START SOURCE DATA
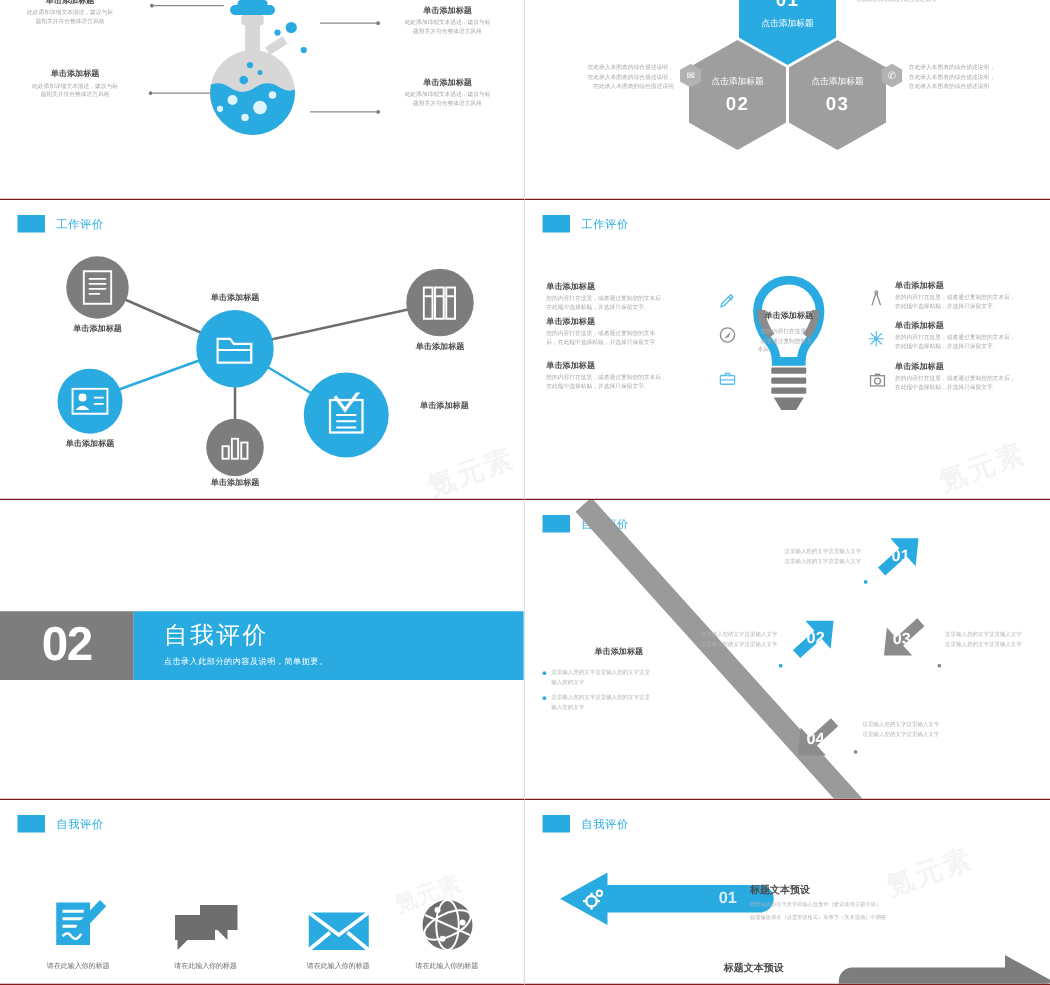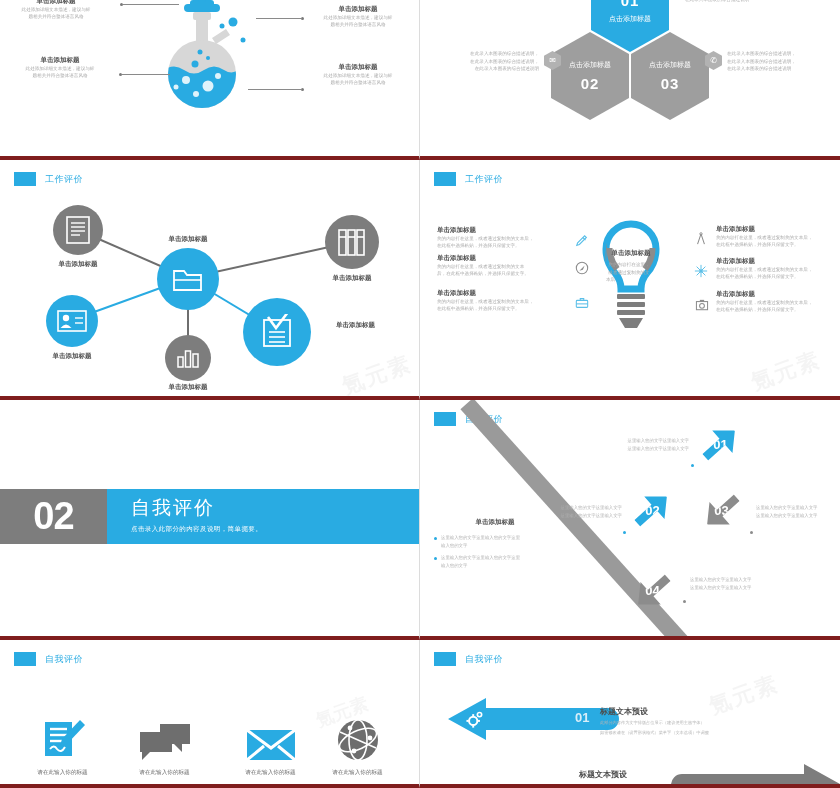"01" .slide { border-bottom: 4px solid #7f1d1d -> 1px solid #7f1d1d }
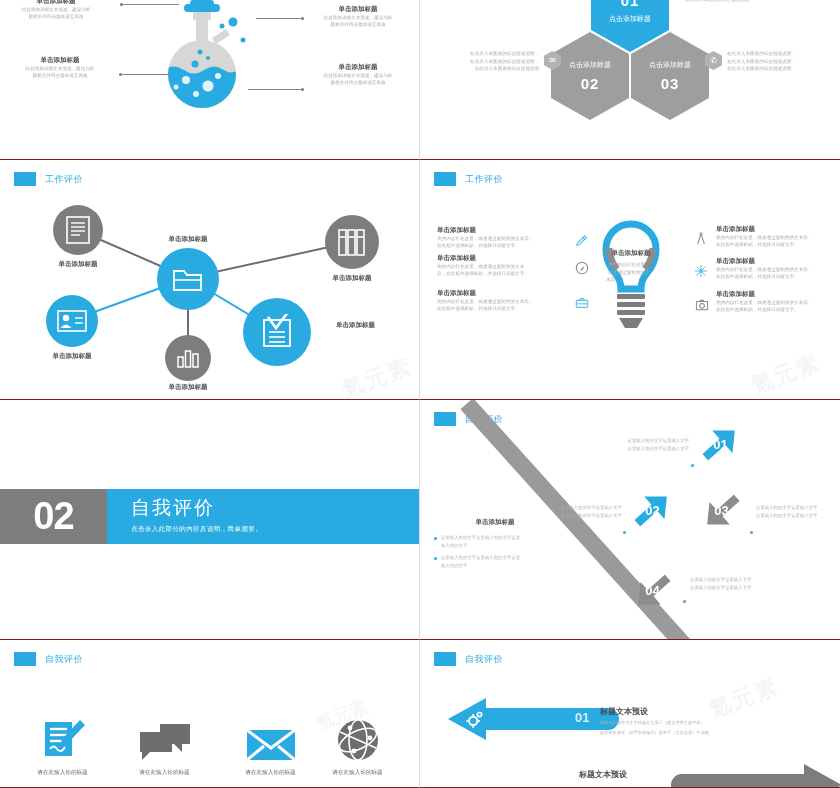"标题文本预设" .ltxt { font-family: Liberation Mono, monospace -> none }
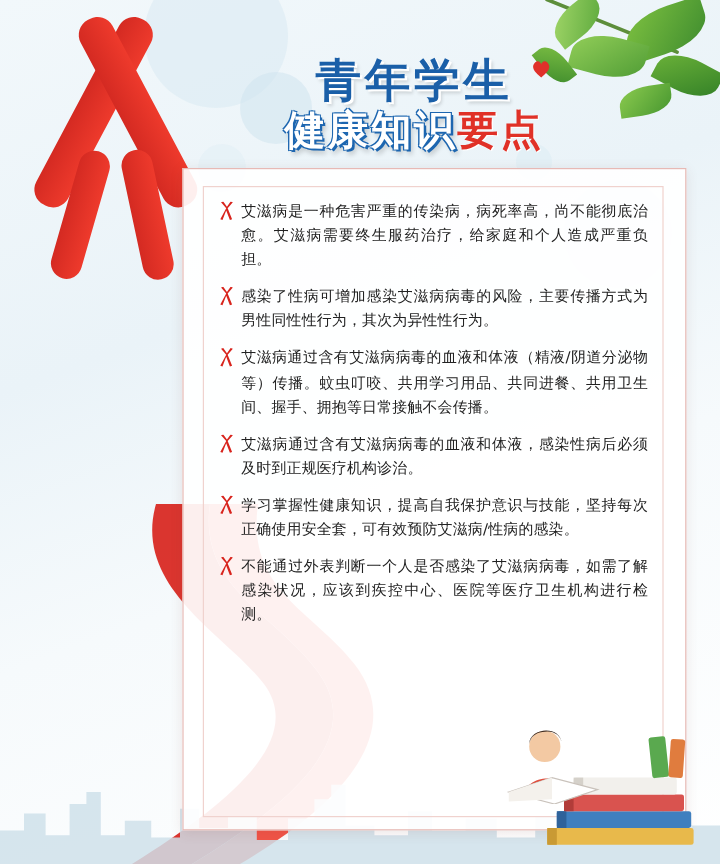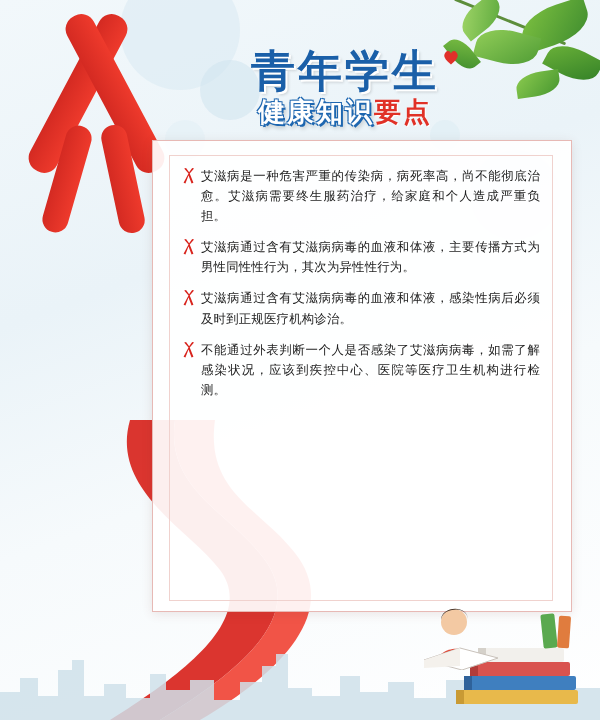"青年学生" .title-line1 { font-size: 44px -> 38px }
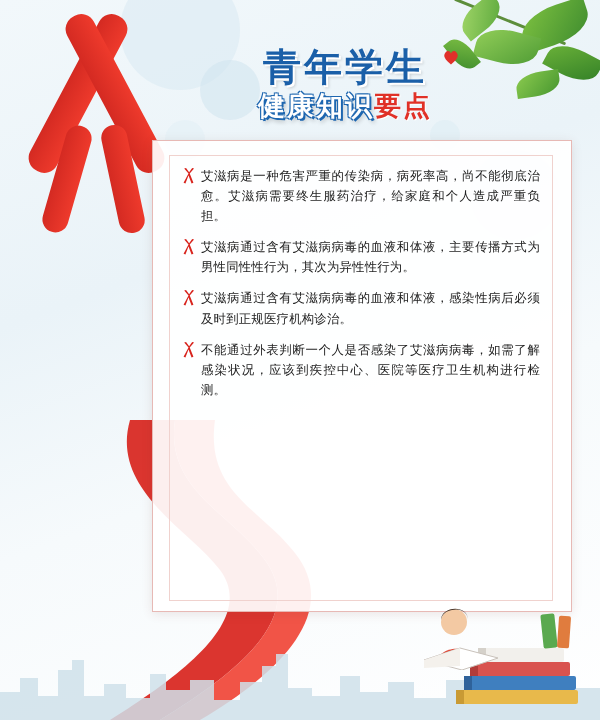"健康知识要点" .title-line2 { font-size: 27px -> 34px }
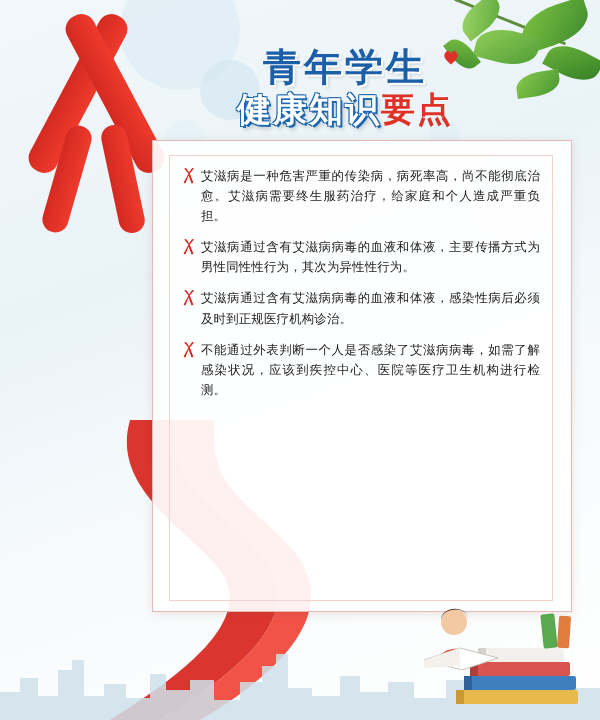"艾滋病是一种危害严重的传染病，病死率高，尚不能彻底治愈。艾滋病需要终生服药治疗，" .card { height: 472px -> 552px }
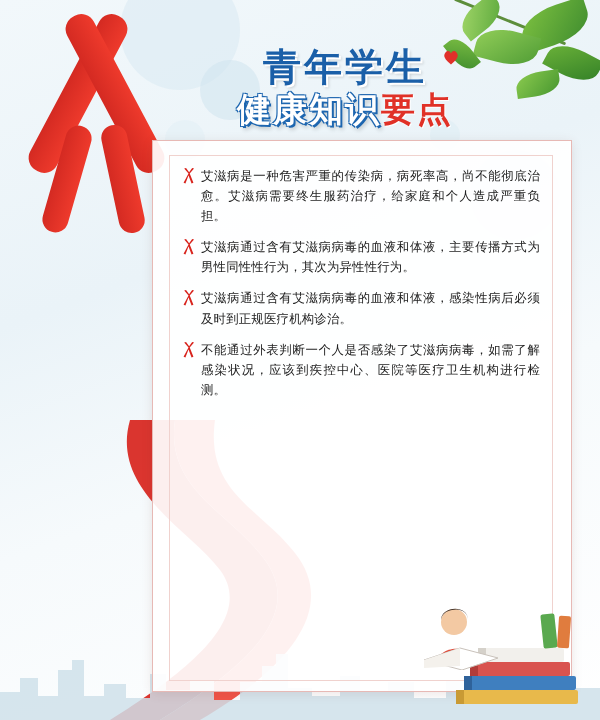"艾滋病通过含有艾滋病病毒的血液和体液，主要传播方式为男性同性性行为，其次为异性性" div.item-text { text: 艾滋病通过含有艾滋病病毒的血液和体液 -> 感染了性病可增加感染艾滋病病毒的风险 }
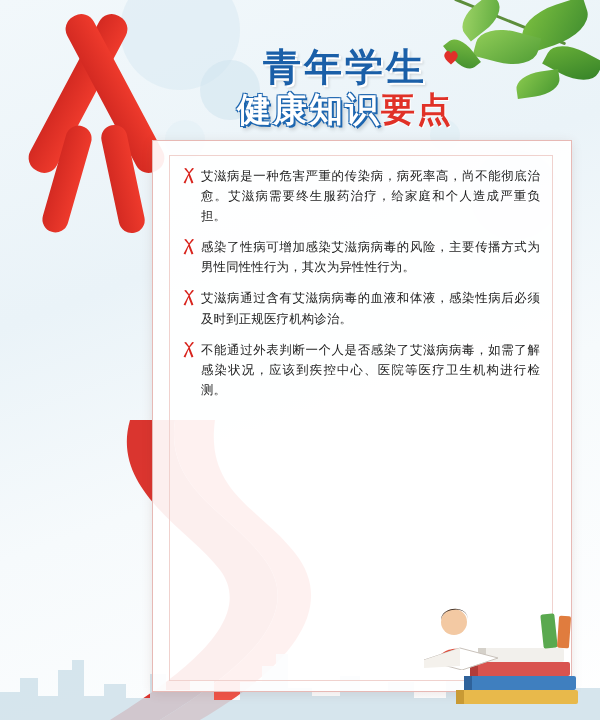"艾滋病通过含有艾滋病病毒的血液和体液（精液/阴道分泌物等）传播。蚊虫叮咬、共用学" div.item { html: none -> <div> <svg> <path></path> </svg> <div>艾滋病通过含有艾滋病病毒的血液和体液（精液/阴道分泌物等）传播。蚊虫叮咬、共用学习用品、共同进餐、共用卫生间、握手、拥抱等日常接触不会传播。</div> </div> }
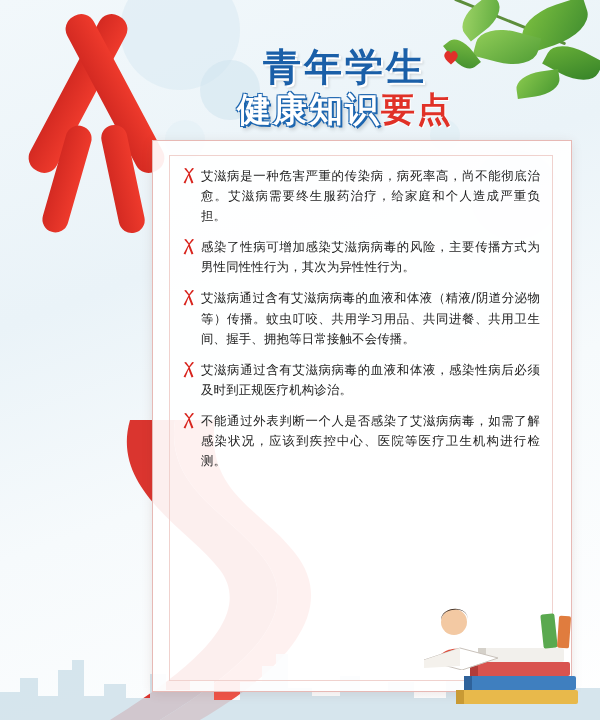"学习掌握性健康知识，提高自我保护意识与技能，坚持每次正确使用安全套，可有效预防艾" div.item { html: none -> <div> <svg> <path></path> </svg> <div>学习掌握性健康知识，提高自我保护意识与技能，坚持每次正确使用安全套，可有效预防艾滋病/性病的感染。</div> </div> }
END SOURCE DATA
GOAL OF THE EXERCISE — Reproduce word for word only the lines between the line containing "height: 472px ->" and the end of the listing above, both included, and drop any pictures.

TASK OUTPUT —
"艾滋病是一种危害严重的传染病，病死率高，尚不能彻底治愈。艾滋病需要终生服药治疗，" .card { height: 472px -> 552px }
"艾滋病通过含有艾滋病病毒的血液和体液，主要传播方式为男性同性性行为，其次为异性性" div.item-text { text: 艾滋病通过含有艾滋病病毒的血液和体液 -> 感染了性病可增加感染艾滋病病毒的风险 }
"艾滋病通过含有艾滋病病毒的血液和体液（精液/阴道分泌物等）传播。蚊虫叮咬、共用学" div.item { html: none -> <div> <svg> <path></path> </svg> <div>艾滋病通过含有艾滋病病毒的血液和体液（精液/阴道分泌物等）传播。蚊虫叮咬、共用学习用品、共同进餐、共用卫生间、握手、拥抱等日常接触不会传播。</div> </div> }
"学习掌握性健康知识，提高自我保护意识与技能，坚持每次正确使用安全套，可有效预防艾" div.item { html: none -> <div> <svg> <path></path> </svg> <div>学习掌握性健康知识，提高自我保护意识与技能，坚持每次正确使用安全套，可有效预防艾滋病/性病的感染。</div> </div> }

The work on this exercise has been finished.